**REQUIRED WORK**
From first entry to last, give the listing again verbatim.

↓

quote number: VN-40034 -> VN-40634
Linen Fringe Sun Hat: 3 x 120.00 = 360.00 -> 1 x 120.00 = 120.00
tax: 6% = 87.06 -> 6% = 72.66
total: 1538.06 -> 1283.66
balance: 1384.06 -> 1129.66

↑

**EXERCISE OUTPUT**
quote number: VN-40034 -> VN-40634
Linen Fringe Sun Hat: 3 x 120.00 = 360.00 -> 1 x 120.00 = 120.00
tax: 6% = 87.06 -> 6% = 72.66
total: 1538.06 -> 1283.66
balance: 1384.06 -> 1129.66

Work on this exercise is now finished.